Problem to work on → Images excluded, reproduce each line of the records exactly as it stands.

Supplied records →
------------------------------

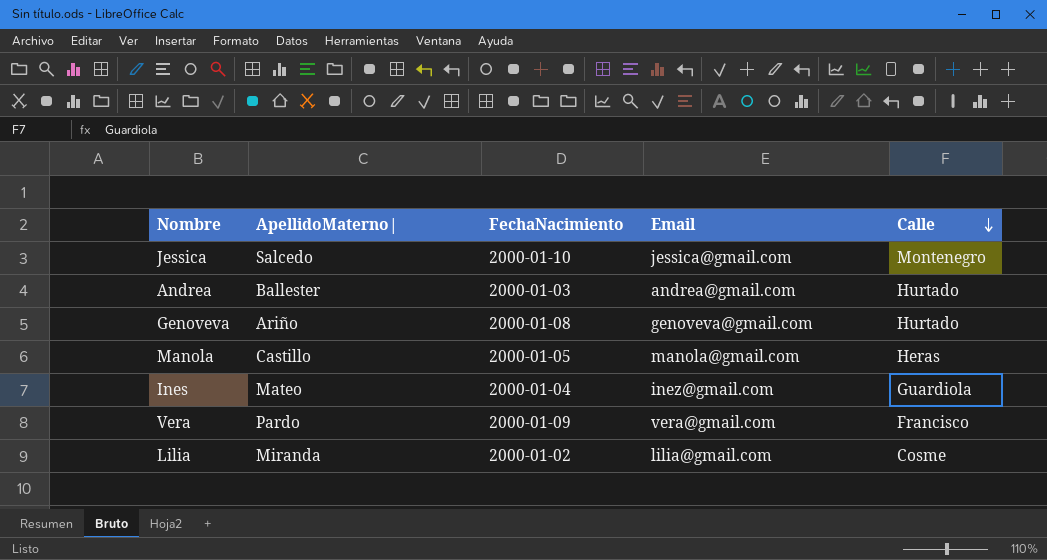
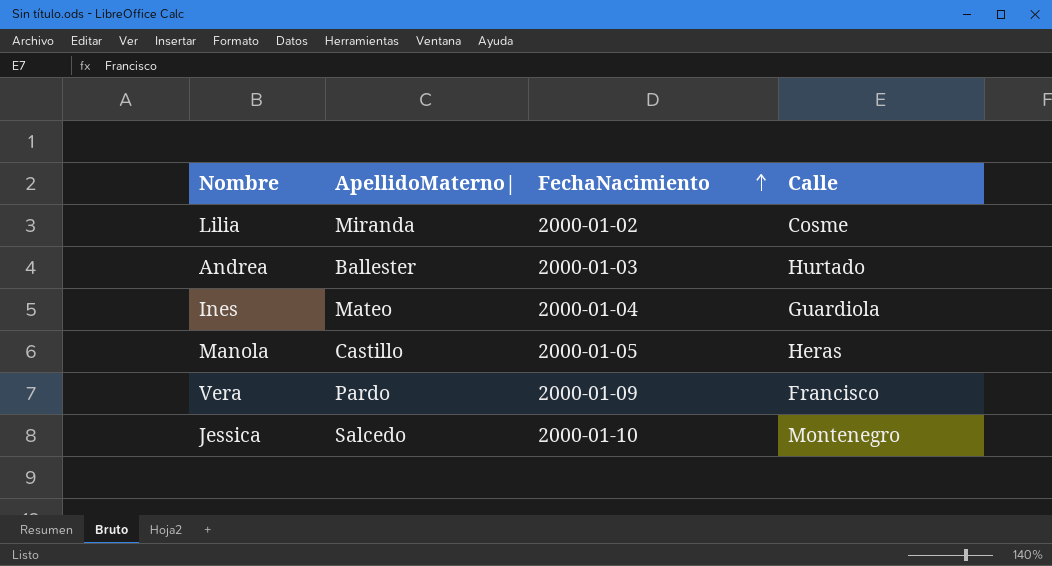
row order: Calle descending -> FechaNacimiento ascending
column Email | position: 4 -> none
row Genoveva: Ariño | 2000-01-08 | genoveva@gmail.com | Hurtado -> none

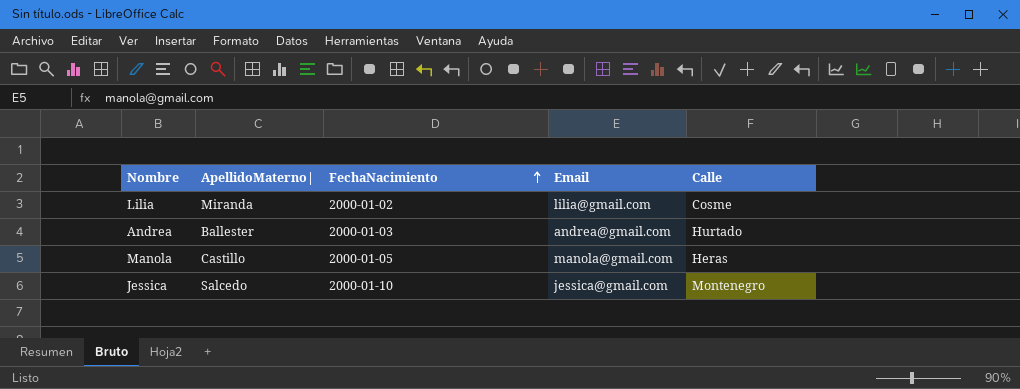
column Email | position: none -> 4
row Ines: Mateo | 2000-01-04 | Guardiola -> none
row Vera: Pardo | 2000-01-09 | Francisco -> none

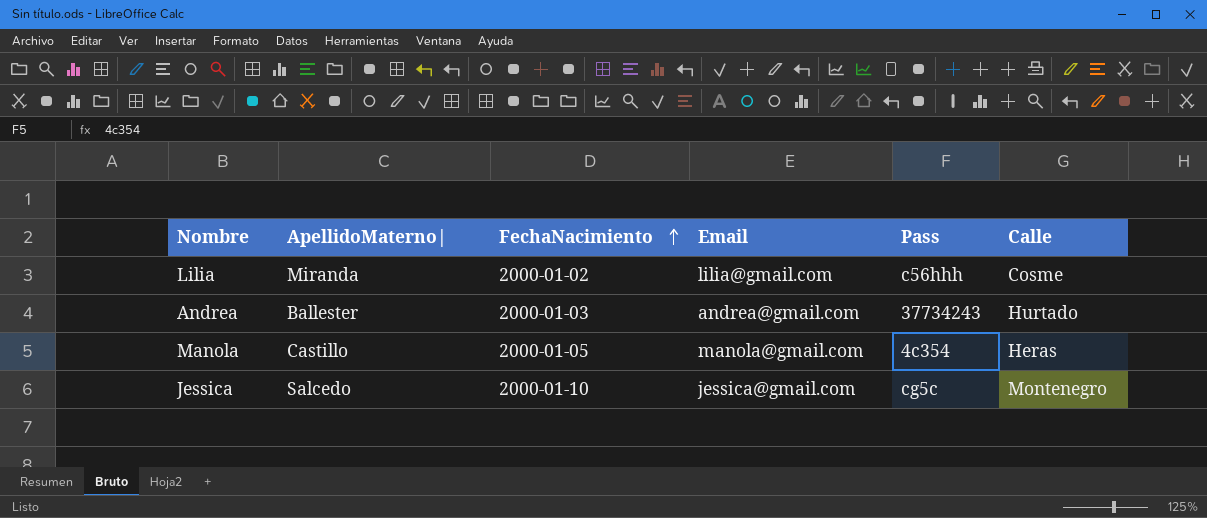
column Pass | position: none -> 5

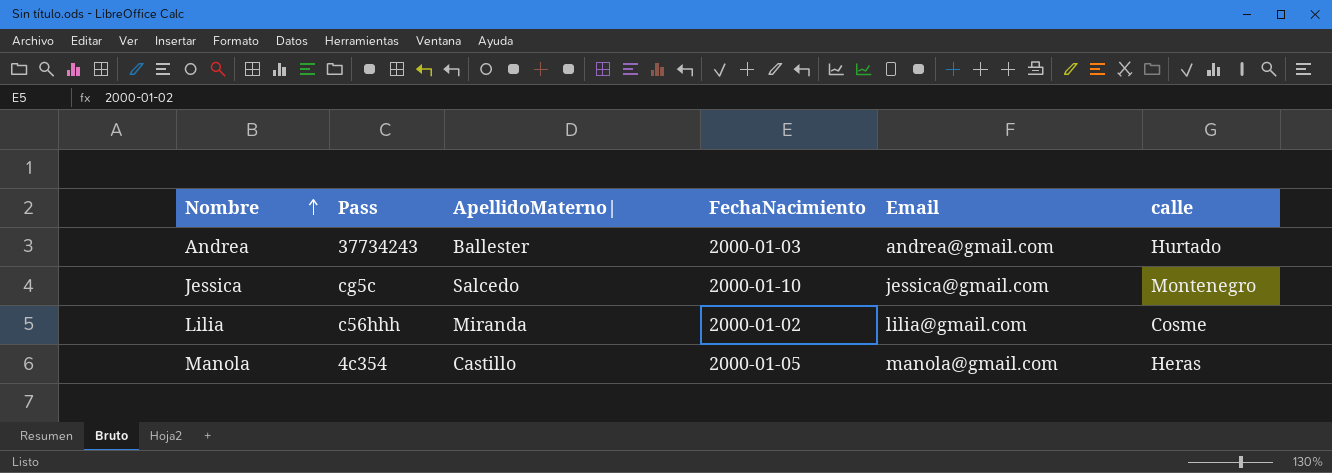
row order: FechaNacimiento ascending -> Nombre ascending
column Pass | position: 5 -> 2
column name: Calle -> calle

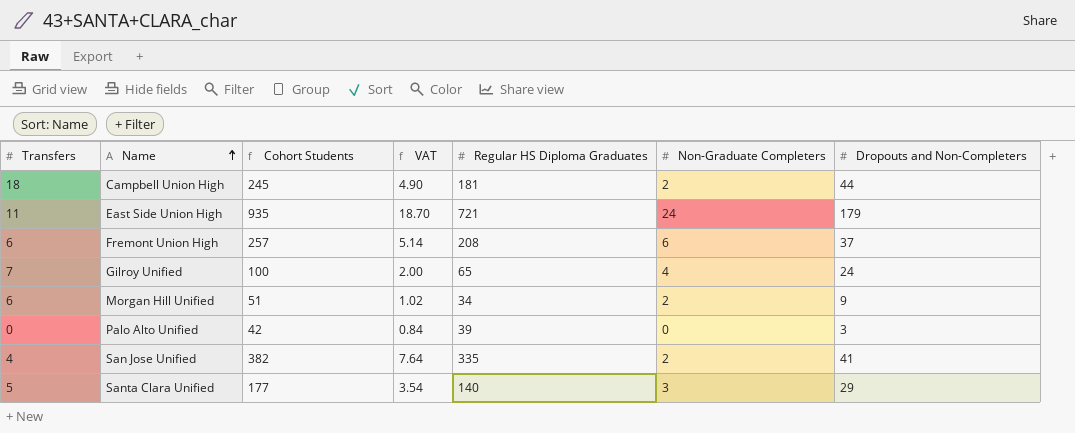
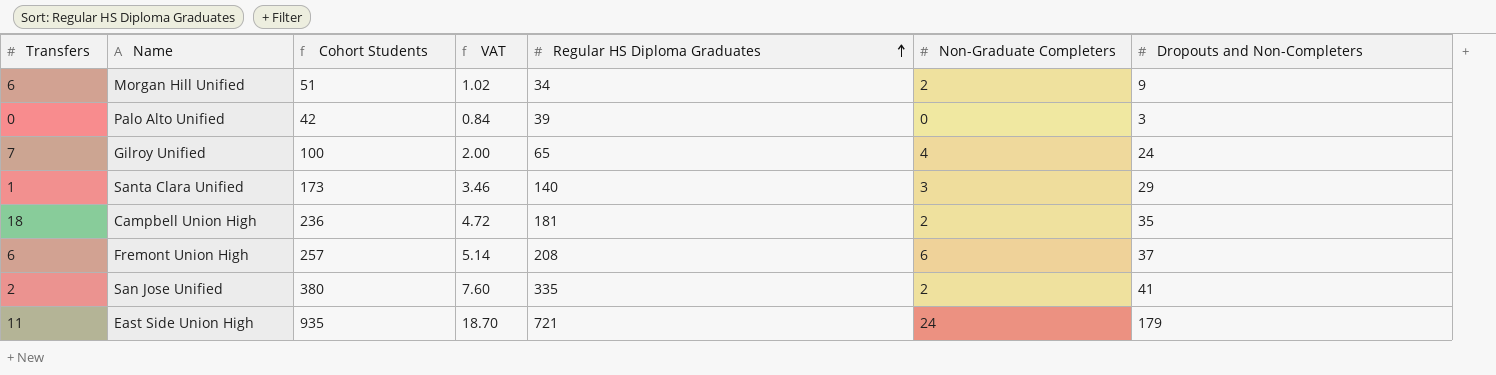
row order: Name ascending -> Regular HS Diploma Graduates ascending
Santa Clara Unified | Transfers: 5 -> 1
Santa Clara Unified | Cohort Students: 177 -> 173
Santa Clara Unified | VAT: 3.54 -> 3.46
Campbell Union High | Cohort Students: 245 -> 236
Campbell Union High | VAT: 4.90 -> 4.72
Campbell Union High | Dropouts and Non-Completers: 44 -> 35
San Jose Unified | Transfers: 4 -> 2
San Jose Unified | Cohort Students: 382 -> 380
San Jose Unified | VAT: 7.64 -> 7.60

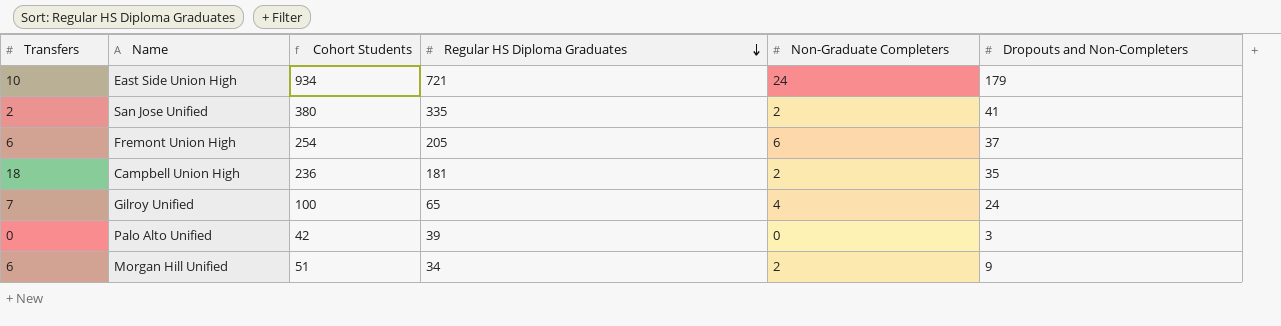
row order: Regular HS Diploma Graduates ascending -> Regular HS Diploma Graduates descending
column VAT | formula: [Cohort Students] * 0.02 -> none
row Santa Clara Unified: 1 | 173 | 3.46 | 140 | 3 | 29 -> none
East Side Union High | Transfers: 11 -> 10
East Side Union High | Cohort Students: 935 -> 934
Fremont Union High | Cohort Students: 257 -> 254
Fremont Union High | Regular HS Diploma Graduates: 208 -> 205

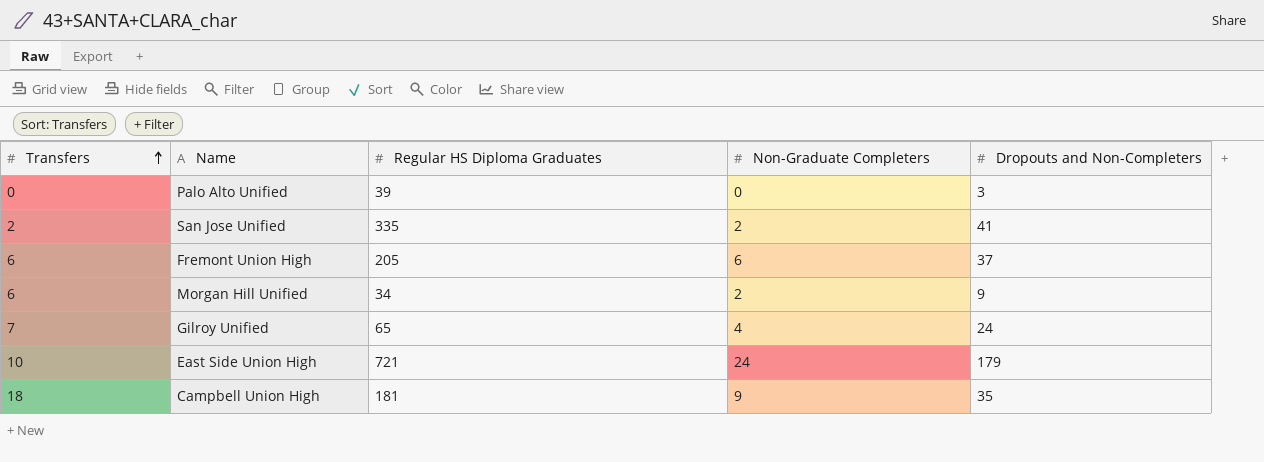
row order: Regular HS Diploma Graduates descending -> Transfers ascending
column Cohort Students | formula: [Transfers] + [Regular HS Diploma Graduates] + [Non-Graduate Completers] + [Dropouts and Non-Completers] -> none
Campbell Union High | Non-Graduate Completers: 2 -> 9

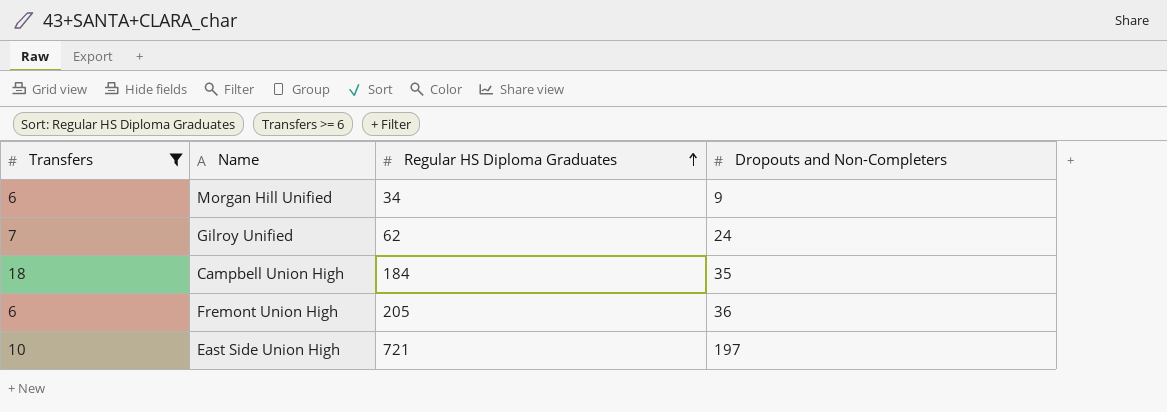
filter: none -> Transfers >= 6
row order: Transfers ascending -> Regular HS Diploma Graduates ascending
column Non-Graduate Completers | position: 4 -> none
Gilroy Unified | Regular HS Diploma Graduates: 65 -> 62
Campbell Union High | Regular HS Diploma Graduates: 181 -> 184
Fremont Union High | Dropouts and Non-Completers: 37 -> 36
East Side Union High | Dropouts and Non-Completers: 179 -> 197

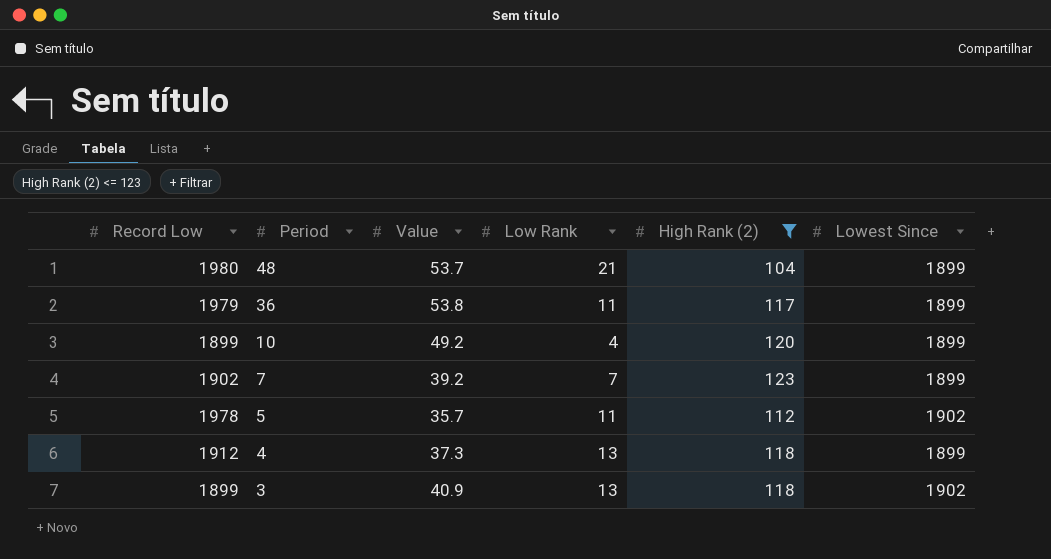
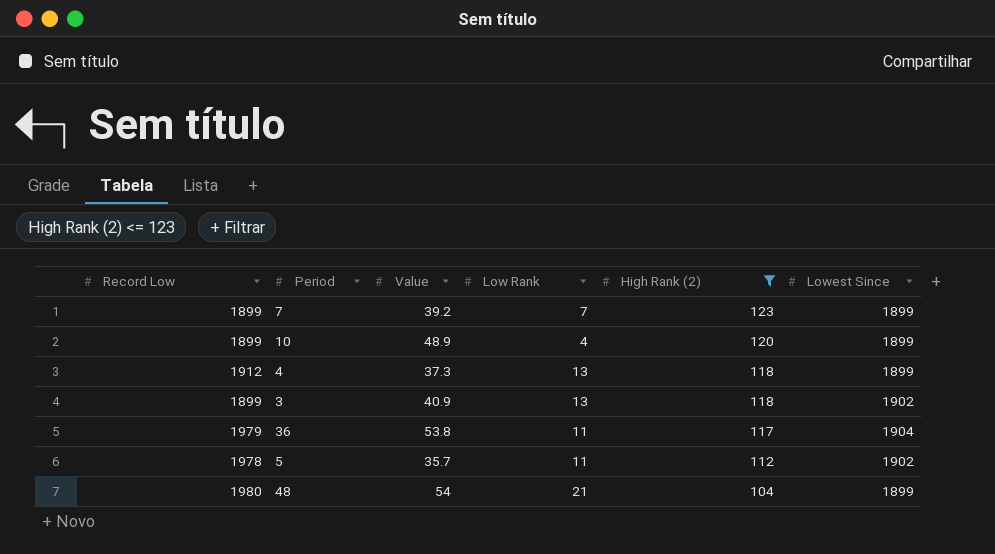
row order: Period descending -> High Rank (2) descending
7 | Record Low: 1902 -> 1899
10 | Value: 49.2 -> 48.9
36 | Lowest Since: 1899 -> 1904
48 | Value: 53.7 -> 54

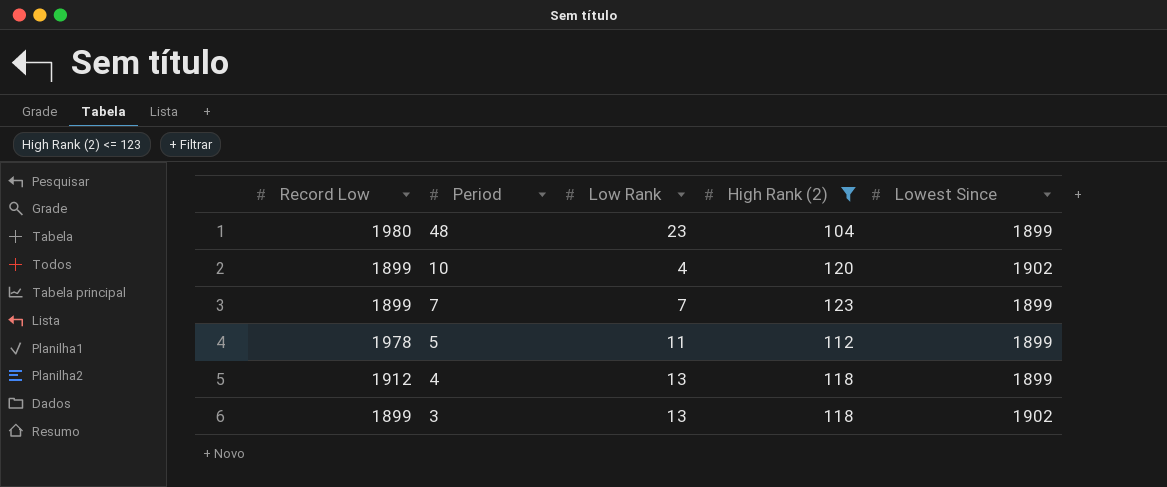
row order: High Rank (2) descending -> Period descending
column Value | position: 3 -> none
row 36: 1979 | 53.8 | 11 | 117 | 1904 -> none
48 | Low Rank: 21 -> 23
10 | Lowest Since: 1899 -> 1902
5 | Lowest Since: 1902 -> 1899

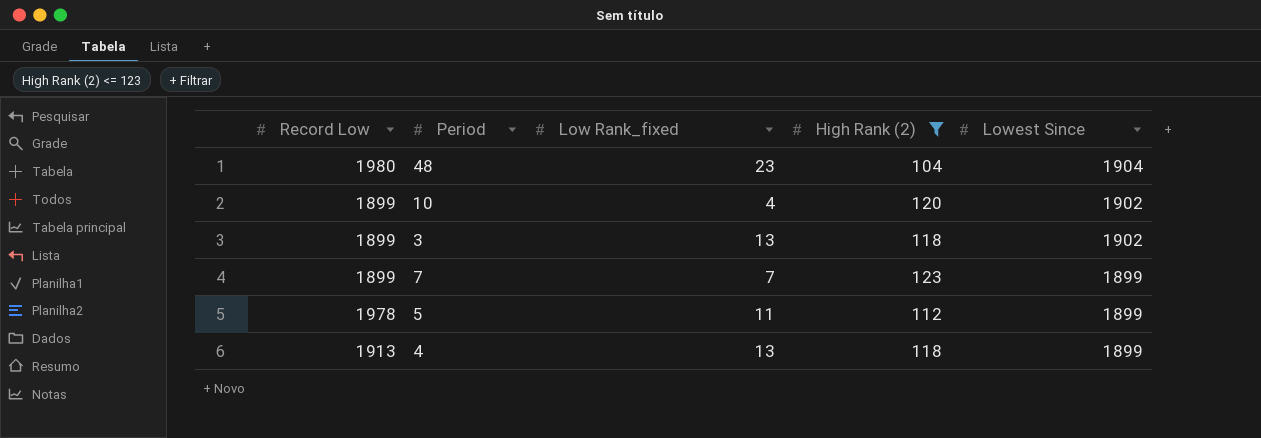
row order: Period descending -> Lowest Since descending
column name: Low Rank -> Low Rank_fixed
48 | Lowest Since: 1899 -> 1904
4 | Record Low: 1912 -> 1913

------------------------------

Written reply →
row order: Calle descending -> FechaNacimiento ascending
column Email | position: 4 -> none
row Genoveva: Ariño | 2000-01-08 | genoveva@gmail.com | Hurtado -> none

column Email | position: none -> 4
row Ines: Mateo | 2000-01-04 | Guardiola -> none
row Vera: Pardo | 2000-01-09 | Francisco -> none

column Pass | position: none -> 5

row order: FechaNacimiento ascending -> Nombre ascending
column Pass | position: 5 -> 2
column name: Calle -> calle

row order: Name ascending -> Regular HS Diploma Graduates ascending
Santa Clara Unified | Transfers: 5 -> 1
Santa Clara Unified | Cohort Students: 177 -> 173
Santa Clara Unified | VAT: 3.54 -> 3.46
Campbell Union High | Cohort Students: 245 -> 236
Campbell Union High | VAT: 4.90 -> 4.72
Campbell Union High | Dropouts and Non-Completers: 44 -> 35
San Jose Unified | Transfers: 4 -> 2
San Jose Unified | Cohort Students: 382 -> 380
San Jose Unified | VAT: 7.64 -> 7.60

row order: Regular HS Diploma Graduates ascending -> Regular HS Diploma Graduates descending
column VAT | formula: [Cohort Students] * 0.02 -> none
row Santa Clara Unified: 1 | 173 | 3.46 | 140 | 3 | 29 -> none
East Side Union High | Transfers: 11 -> 10
East Side Union High | Cohort Students: 935 -> 934
Fremont Union High | Cohort Students: 257 -> 254
Fremont Union High | Regular HS Diploma Graduates: 208 -> 205

row order: Regular HS Diploma Graduates descending -> Transfers ascending
column Cohort Students | formula: [Transfers] + [Regular HS Diploma Graduates] + [Non-Graduate Completers] + [Dropouts and Non-Completers] -> none
Campbell Union High | Non-Graduate Completers: 2 -> 9

filter: none -> Transfers >= 6
row order: Transfers ascending -> Regular HS Diploma Graduates ascending
column Non-Graduate Completers | position: 4 -> none
Gilroy Unified | Regular HS Diploma Graduates: 65 -> 62
Campbell Union High | Regular HS Diploma Graduates: 181 -> 184
Fremont Union High | Dropouts and Non-Completers: 37 -> 36
East Side Union High | Dropouts and Non-Completers: 179 -> 197

row order: Period descending -> High Rank (2) descending
7 | Record Low: 1902 -> 1899
10 | Value: 49.2 -> 48.9
36 | Lowest Since: 1899 -> 1904
48 | Value: 53.7 -> 54

row order: High Rank (2) descending -> Period descending
column Value | position: 3 -> none
row 36: 1979 | 53.8 | 11 | 117 | 1904 -> none
48 | Low Rank: 21 -> 23
10 | Lowest Since: 1899 -> 1902
5 | Lowest Since: 1902 -> 1899

row order: Period descending -> Lowest Since descending
column name: Low Rank -> Low Rank_fixed
48 | Lowest Since: 1899 -> 1904
4 | Record Low: 1912 -> 1913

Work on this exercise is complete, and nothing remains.